___ EXTRACTED INFORMATION ___

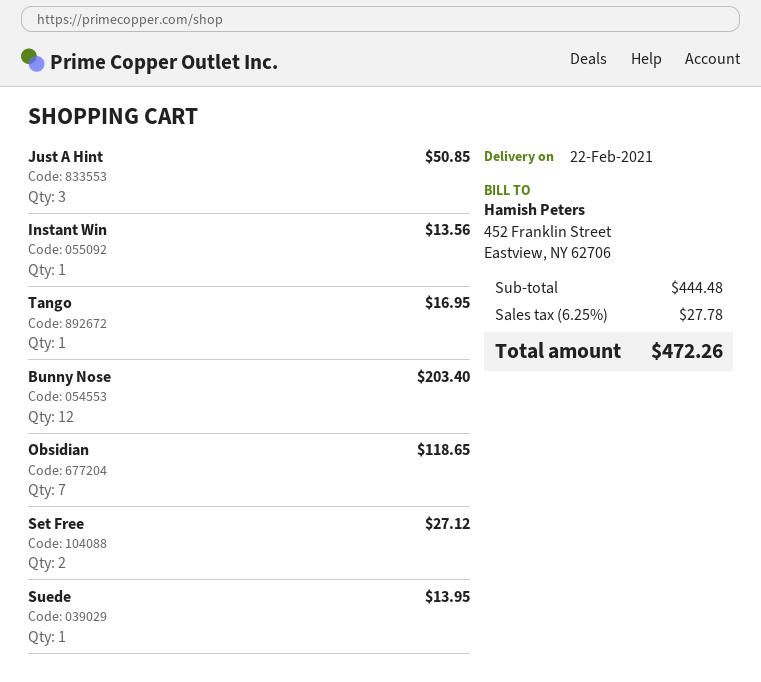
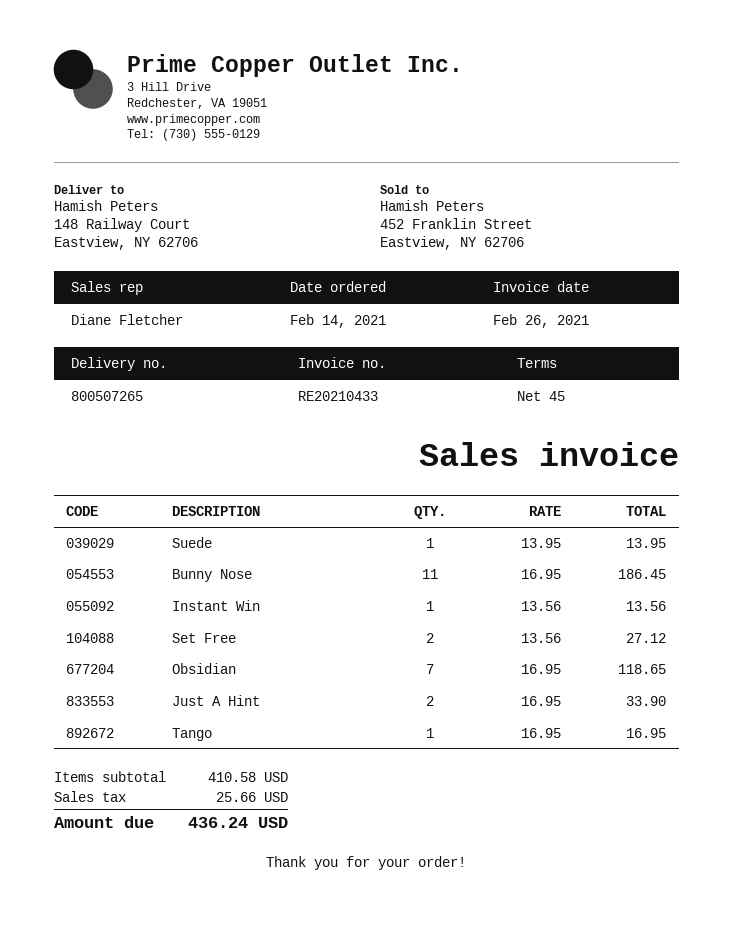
Just A Hint: 3 for 50.85 -> 2 for 33.90
Bunny Nose: 12 for 203.40 -> 11 for 186.45
subtotal: 444.48 -> 410.58
tax: 27.78 -> 25.66
total: 472.26 -> 436.24

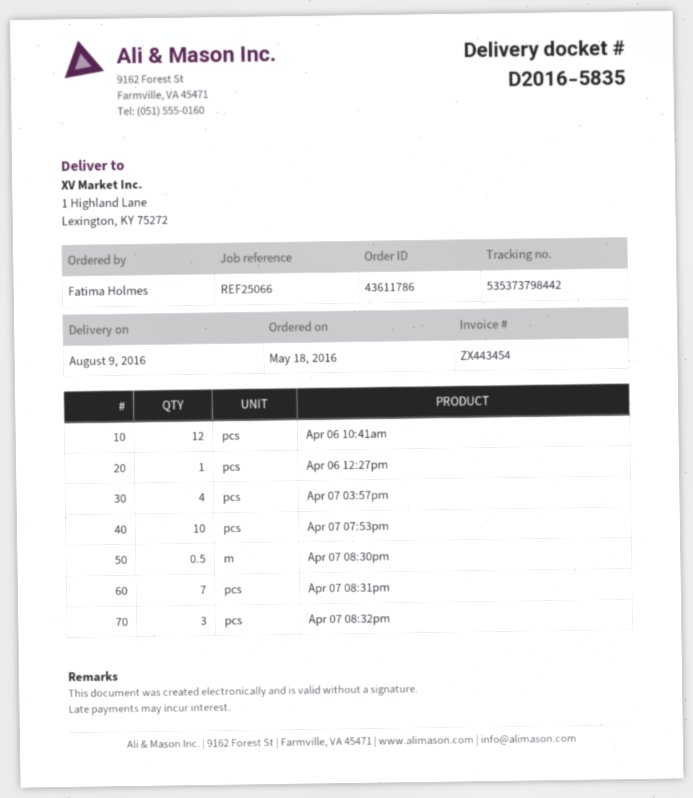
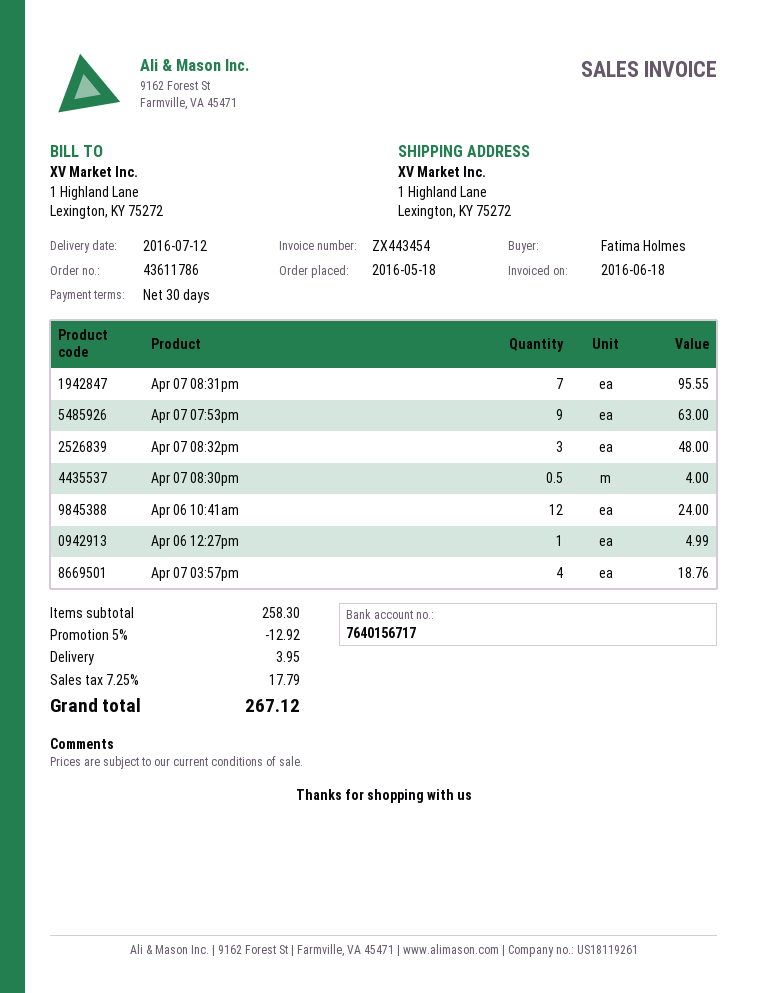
delivery date: 2016-08-09 -> 2016-07-12
Apr 07 07:53pm: 10 -> 9

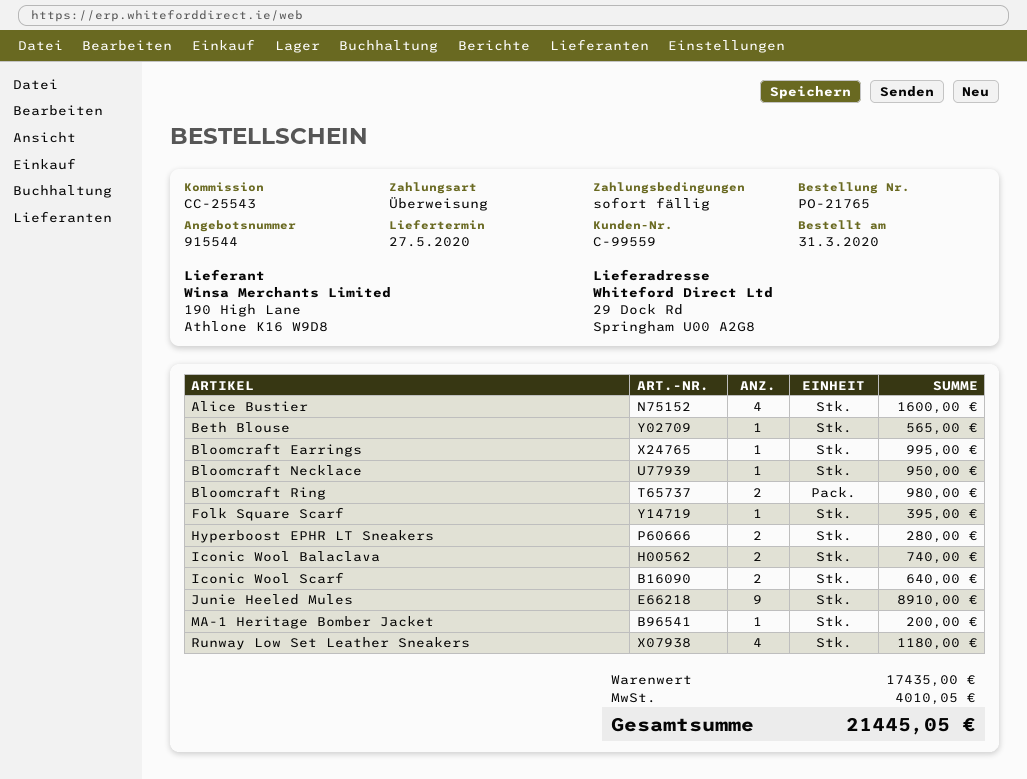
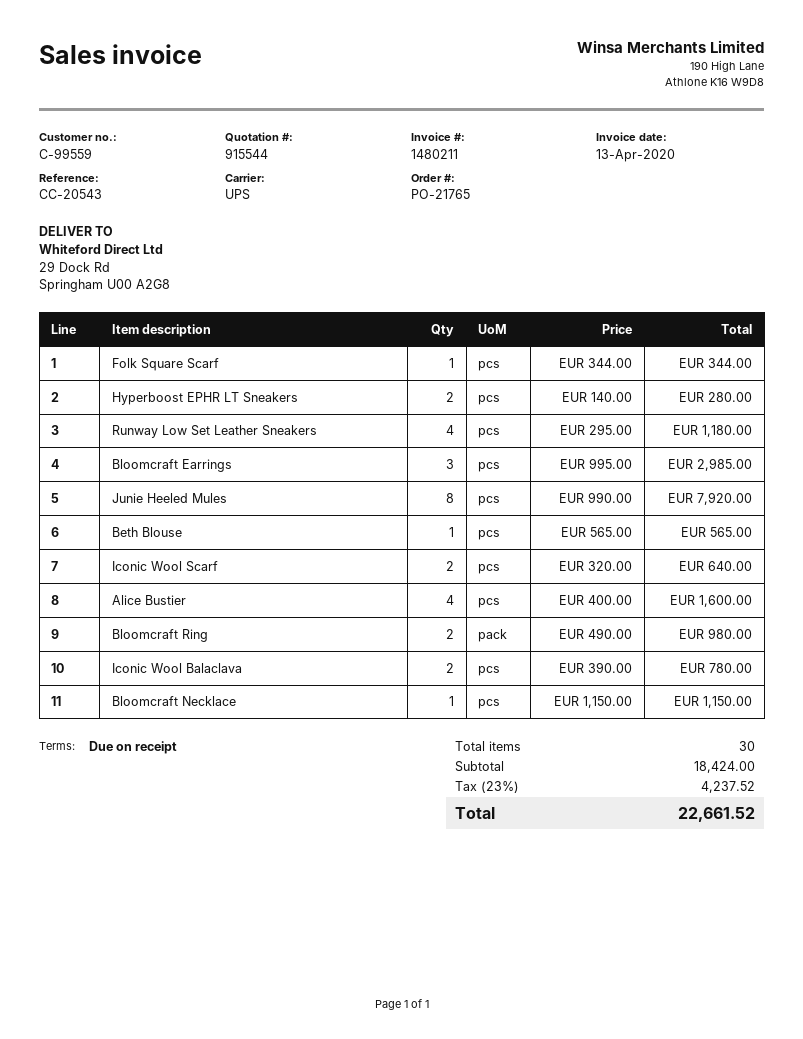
reference: CC-25543 -> CC-20543
Bloomcraft Earrings: 1 for 995.00 -> 3 for 2985.00
Bloomcraft Necklace: 1 for 950.00 -> 1 for 1150.00
Folk Square Scarf: 1 for 395.00 -> 1 for 344.00
Iconic Wool Balaclava: 2 for 740.00 -> 2 for 780.00
Junie Heeled Mules: 9 for 8910.00 -> 8 for 7920.00
MA-1 Heritage Bomber Jacket: 1 for 200.00 -> none
subtotal: 17435.00 -> 18424.00
tax: 4010.05 -> 4237.52
total: 21445.05 -> 22661.52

___

**DIRECTIONS:** The lines from the one containing "subtotal: 17435.00 -> 18424.00" to the final line of the listing above must be set down exactly, both included.

**ANSWER AREA:**
subtotal: 17435.00 -> 18424.00
tax: 4010.05 -> 4237.52
total: 21445.05 -> 22661.52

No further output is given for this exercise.